_Assignment_
Please write out the lines of the data exactly, beginning with the first and ending with the line containing "[135,490,184,509] $db ->"; leave the pictures behind.

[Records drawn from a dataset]
▬▬▬▬▬▬▬▬▬▬

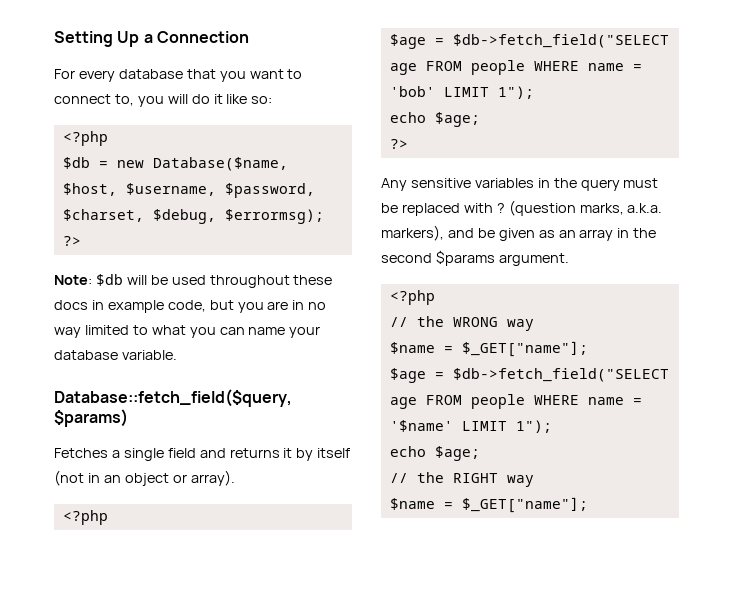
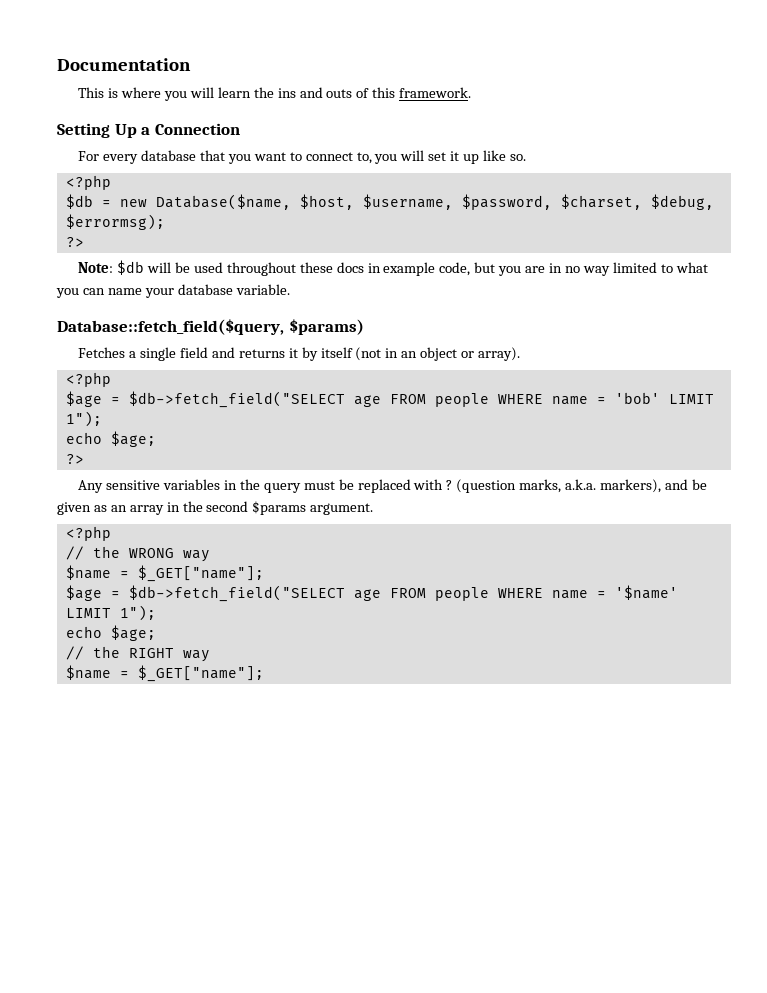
(54, 39) none -> [57,58,191,71] [78,87,472,101] Documentation // This is where you will learn the ins and outs of this framework. //
[191,94,273,104] do it like so: -> [428,150,526,164] set it up like so.

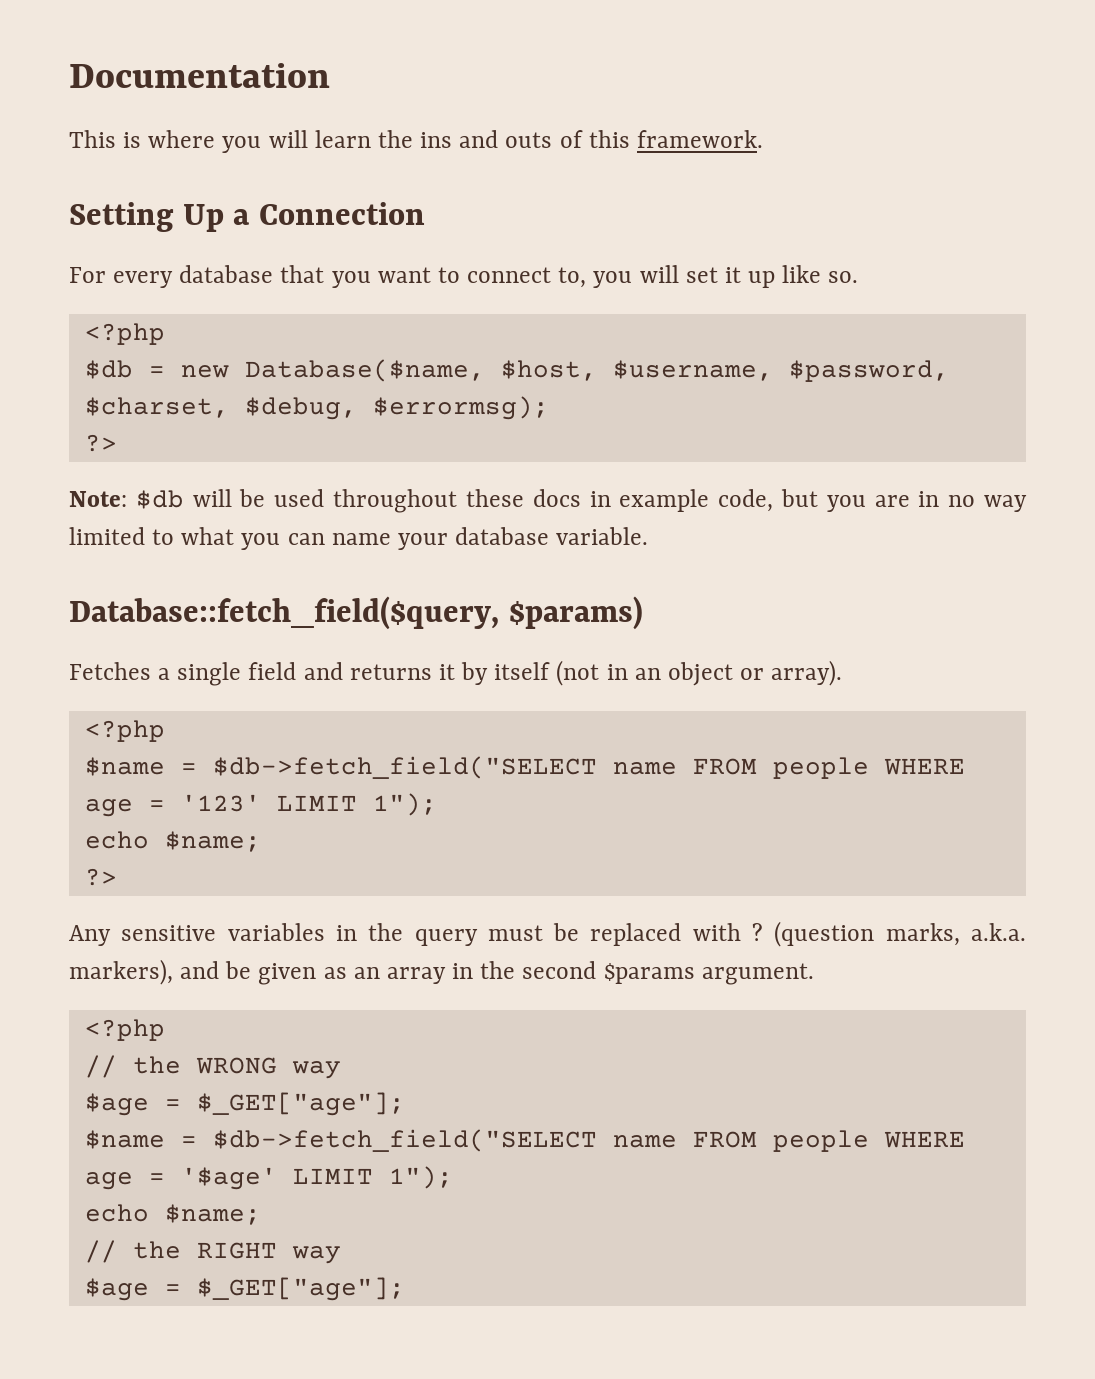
[65,391,714,408] [65,411,102,427] [65,431,156,447] $age = $db->fetch_field("SELECT age FROM people WHERE name = 'bob' LIMIT 1"); // echo $age; -> [84,756,965,779] [84,793,437,817] [84,831,261,852] $name = $db->fetch_field("SELECT name FROM people WHERE age = '123' LIMIT 1"); // echo $name;
[65,565,264,582] [65,585,678,602] [65,605,156,621] [65,625,156,641] // $name = $_GET["name"]; // $age = $db->fetch_field("SELECT age FROM people WHERE name = '$name' LIMIT 1"); // echo $age; -> [84,1092,405,1116] [84,1129,965,1152] [84,1166,453,1190] [84,1204,261,1225] // $age = $_GET["age"]; // $name = $db->fetch_field("SELECT name FROM people WHERE age = '$age' LIMIT 1"); // echo $name;
[65,665,264,682] $name = $_GET["name"]; -> [84,1277,405,1301] $age = $_GET["age"];

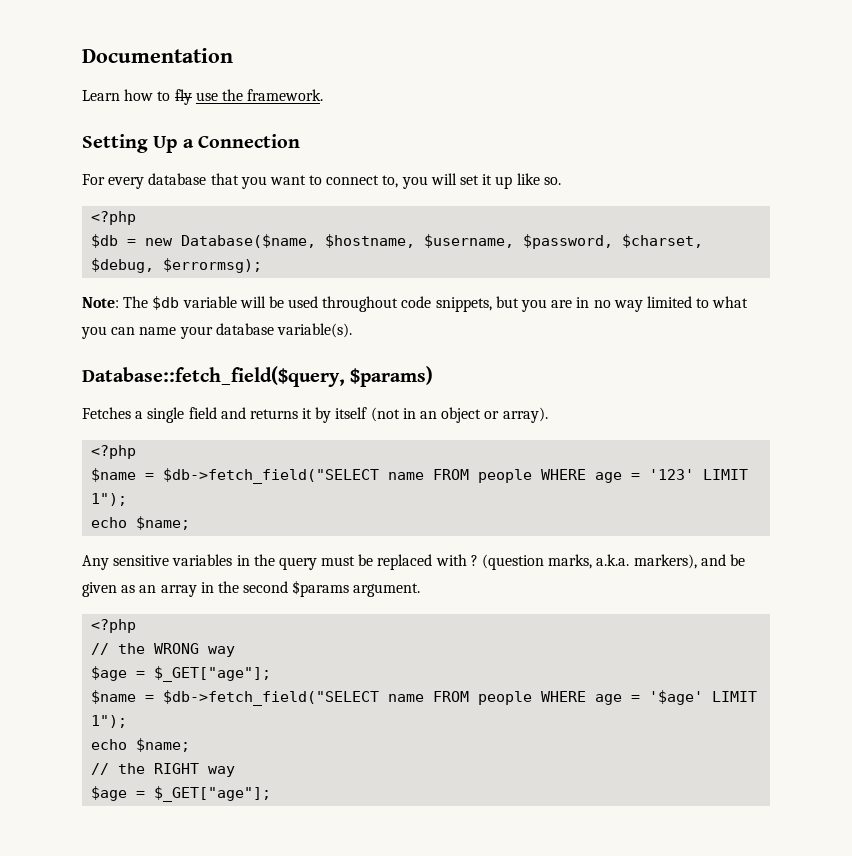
[69,130,630,153] This is where you will learn the ins and outs of this -> [82,89,243,105] Learn how to fly use the
[500,360,597,381] $host, -> [325,234,416,248] $hostname,
[84,434,117,452] // ?> -> (263, 265) none
[135,490,184,509] $db -> [123,296,237,310] The $db variable
[465,489,774,512] these docs in example code, -> [401,296,492,312] code snippets,
[556,527,649,545] variable. -> [276,323,352,338] variable(s).
[84,868,117,886] // ?> -> (191, 523) none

▬▬▬▬▬▬▬▬▬▬

_Solution for this problem_
(54, 39) none -> [57,58,191,71] [78,87,472,101] Documentation // This is where you will learn the ins and outs of this framework. //
[191,94,273,104] do it like so: -> [428,150,526,164] set it up like so.

[65,391,714,408] [65,411,102,427] [65,431,156,447] $age = $db->fetch_field("SELECT age FROM people WHERE name = 'bob' LIMIT 1"); // echo $age; -> [84,756,965,779] [84,793,437,817] [84,831,261,852] $name = $db->fetch_field("SELECT name FROM people WHERE age = '123' LIMIT 1"); // echo $name;
[65,565,264,582] [65,585,678,602] [65,605,156,621] [65,625,156,641] // $name = $_GET["name"]; // $age = $db->fetch_field("SELECT age FROM people WHERE name = '$name' LIMIT 1"); // echo $age; -> [84,1092,405,1116] [84,1129,965,1152] [84,1166,453,1190] [84,1204,261,1225] // $age = $_GET["age"]; // $name = $db->fetch_field("SELECT name FROM people WHERE age = '$age' LIMIT 1"); // echo $name;
[65,665,264,682] $name = $_GET["name"]; -> [84,1277,405,1301] $age = $_GET["age"];

[69,130,630,153] This is where you will learn the ins and outs of this -> [82,89,243,105] Learn how to fly use the
[500,360,597,381] $host, -> [325,234,416,248] $hostname,
[84,434,117,452] // ?> -> (263, 265) none
[135,490,184,509] $db -> [123,296,237,310] The $db variable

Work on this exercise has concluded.